I think looking at your game with a StoryNow frame of mind does give you some useful tools, especially for analyzing the dramatic (little n narrative) elements in your play.
But there are different questions that David posted that pertain to RightToDream play, and they tell you different things.
Asking the RightToDream questions allows you to evaluate the contributions that the players made to the Setting,
Asking the Gamist questions allows you to evaluate the explorations of the players into System.
Asking the StoryNow questions allows you to evaluate the explorations of the players into Character.
Even in, say, a game of PTA or DITV, which are generally understood to be StoryNow games, you can ask the other questions.
For example, let's look at my own PtA game of "Switch", where the characters are supernatural creatures living in an urban setting. Think "Supernatural" from POV of the monsters, except the monsters have souls and free will. What potential for Moments of Awesome were there and got mised?

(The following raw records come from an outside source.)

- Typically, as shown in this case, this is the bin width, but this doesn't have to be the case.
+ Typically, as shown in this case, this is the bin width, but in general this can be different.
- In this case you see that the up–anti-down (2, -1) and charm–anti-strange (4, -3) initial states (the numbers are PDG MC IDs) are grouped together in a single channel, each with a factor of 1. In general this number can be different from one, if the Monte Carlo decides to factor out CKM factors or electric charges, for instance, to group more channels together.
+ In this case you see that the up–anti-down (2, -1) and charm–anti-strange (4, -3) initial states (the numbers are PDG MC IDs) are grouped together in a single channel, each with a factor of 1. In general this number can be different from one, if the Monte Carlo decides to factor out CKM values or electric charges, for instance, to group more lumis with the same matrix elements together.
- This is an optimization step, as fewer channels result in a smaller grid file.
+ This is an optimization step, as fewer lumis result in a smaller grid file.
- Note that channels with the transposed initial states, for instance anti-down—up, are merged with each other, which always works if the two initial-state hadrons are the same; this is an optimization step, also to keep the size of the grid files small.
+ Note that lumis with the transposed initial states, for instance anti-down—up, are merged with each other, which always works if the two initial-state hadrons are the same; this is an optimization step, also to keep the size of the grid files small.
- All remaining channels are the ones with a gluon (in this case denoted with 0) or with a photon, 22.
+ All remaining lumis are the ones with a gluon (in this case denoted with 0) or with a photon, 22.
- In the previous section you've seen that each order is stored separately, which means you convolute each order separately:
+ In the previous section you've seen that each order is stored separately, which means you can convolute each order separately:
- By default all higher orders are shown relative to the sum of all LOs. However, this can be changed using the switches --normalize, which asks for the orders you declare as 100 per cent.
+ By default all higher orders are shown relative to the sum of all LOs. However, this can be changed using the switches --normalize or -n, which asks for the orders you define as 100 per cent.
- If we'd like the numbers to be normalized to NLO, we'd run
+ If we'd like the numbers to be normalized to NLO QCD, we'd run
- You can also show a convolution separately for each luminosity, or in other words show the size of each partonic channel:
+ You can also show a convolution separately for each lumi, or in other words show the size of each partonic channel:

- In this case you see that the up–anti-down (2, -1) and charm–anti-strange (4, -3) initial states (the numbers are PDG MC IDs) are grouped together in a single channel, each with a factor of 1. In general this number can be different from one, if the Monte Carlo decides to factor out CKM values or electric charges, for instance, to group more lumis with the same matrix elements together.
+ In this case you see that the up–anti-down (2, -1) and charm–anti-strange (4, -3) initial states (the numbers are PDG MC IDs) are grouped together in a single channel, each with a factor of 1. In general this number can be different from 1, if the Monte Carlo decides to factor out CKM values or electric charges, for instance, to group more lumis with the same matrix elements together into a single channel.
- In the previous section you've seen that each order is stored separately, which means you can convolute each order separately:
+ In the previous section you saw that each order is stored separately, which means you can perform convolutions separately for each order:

Now, I can keep looking for extracting the best StoryNow moments by looking for where the players really got into the "I am not (or I am) a Freak! I am a good person!" Theme of the game.
But I can also look at the game from a StepOnUp perspective, and notice that my players are really bad at remembering to give FanMail, which means they are often really short of cards in the final scenes, since they've blown their Edges earlier. I've tried blowing more of my Budget in the opening scenes, which means that I would have less in the final scenes too, but that just made the problem worse. So maybe I can take a couple of moments after each scene, and prompt them to give out FanMail. Then maybe I can let them stop the flow of scenes to give out FanMail, and eventually the FanMail will start. That will give them another source for cards, to make them more Effective in later scenes. Maybe that will make those conflicts at the end less like "Fred decides how things will end up, and more collaborative (which is the idea of the game)
I can also look at the game from a RightToDream perspective, and I notice that J---- adds a lot of details about the "Street" : house parties, and the response time of the cops, and of the off-book ways the characters can make income. H---- doesn't add a lot of details. I've already noticed that J--- considers herself an Expert on how the Street works, and doesn't appreciate either me or others introducing things that break her vision of these scenes. So, maybe I can introduce some scenes in places where H--- is more the Expert, so she can contribute and J----- won't feel the need to 'fact-check' all of H----'s offerings.
>>> However, H---- doesn't seem to care too much about how she can contribute to the Dream, just about her chances to really put her character in between her life as a Normal and her Freak life. So maybe I don't introduce those scenes, because H won't care. I won't get any Moments of Awesome out of it, because H---- is really into the StoryNow agenda.
Each set of analytical questions allows me to extract look at some of the Moments of Awesome that came out of play (or that could have been, and failed), and if there's anything I can do to advance more of them, or to make sure that the moments that do come aren't Moments of Fail.